**Your instructions**
Since pictures are not part of the copy, please output only the lines from the one with "font-size: 21px ->" through the end of the data below, exactly as written.

**Front-end code edit data**
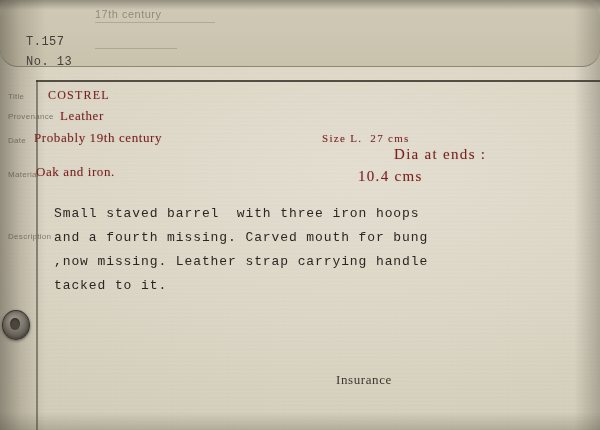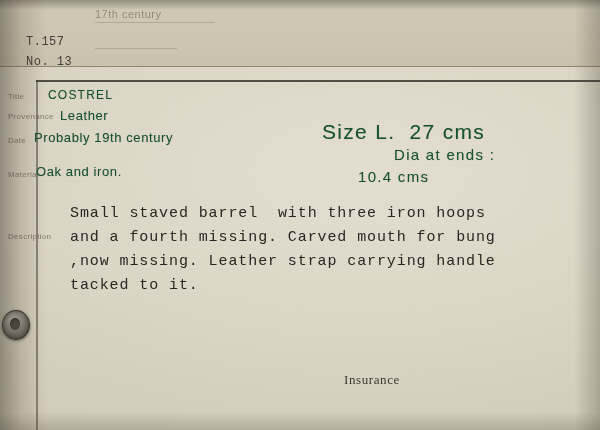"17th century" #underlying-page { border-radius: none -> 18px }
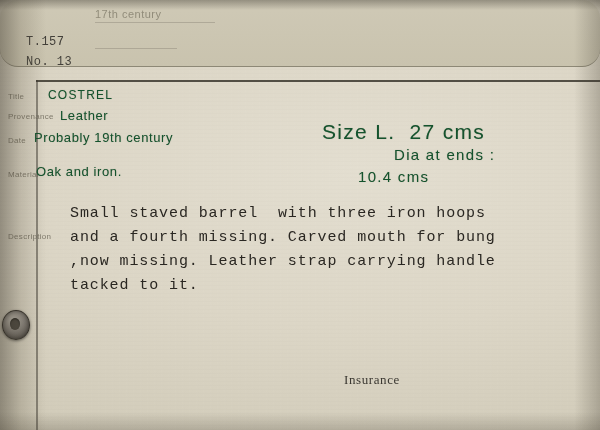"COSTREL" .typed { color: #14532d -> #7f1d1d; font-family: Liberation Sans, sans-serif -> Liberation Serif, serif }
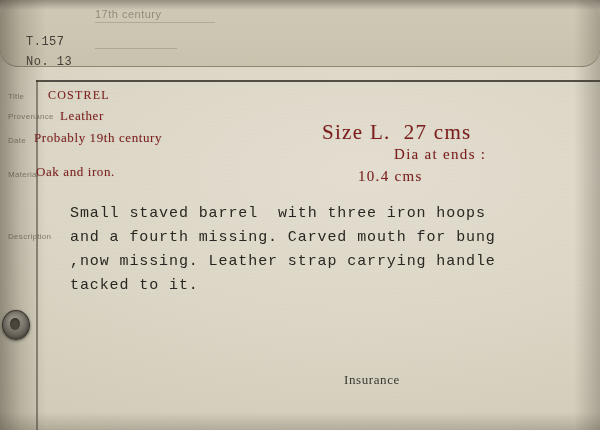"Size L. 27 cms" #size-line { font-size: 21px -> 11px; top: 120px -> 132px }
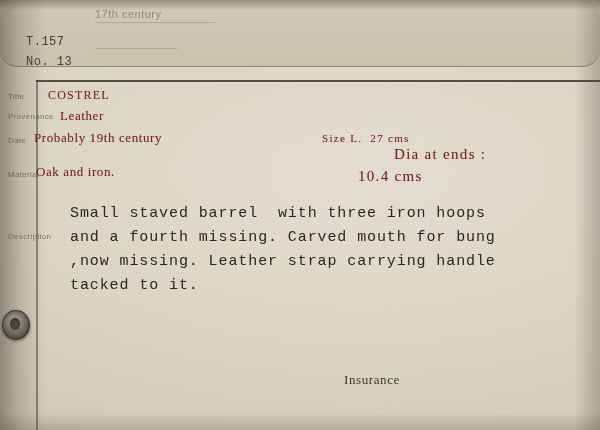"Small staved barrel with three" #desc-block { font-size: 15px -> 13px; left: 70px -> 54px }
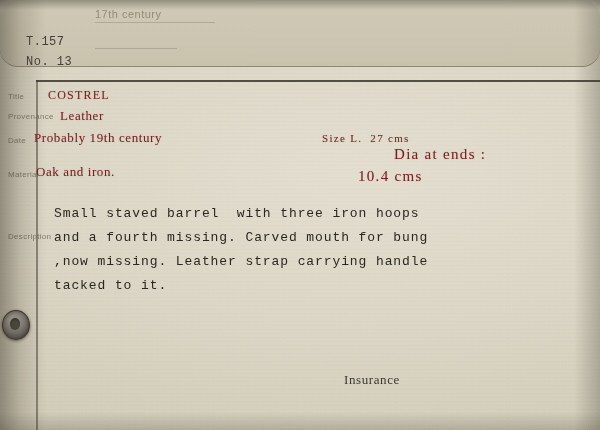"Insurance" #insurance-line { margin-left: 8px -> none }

**Written solution**
"Size L. 27 cms" #size-line { font-size: 21px -> 11px; top: 120px -> 132px }
"Small staved barrel with three" #desc-block { font-size: 15px -> 13px; left: 70px -> 54px }
"Insurance" #insurance-line { margin-left: 8px -> none }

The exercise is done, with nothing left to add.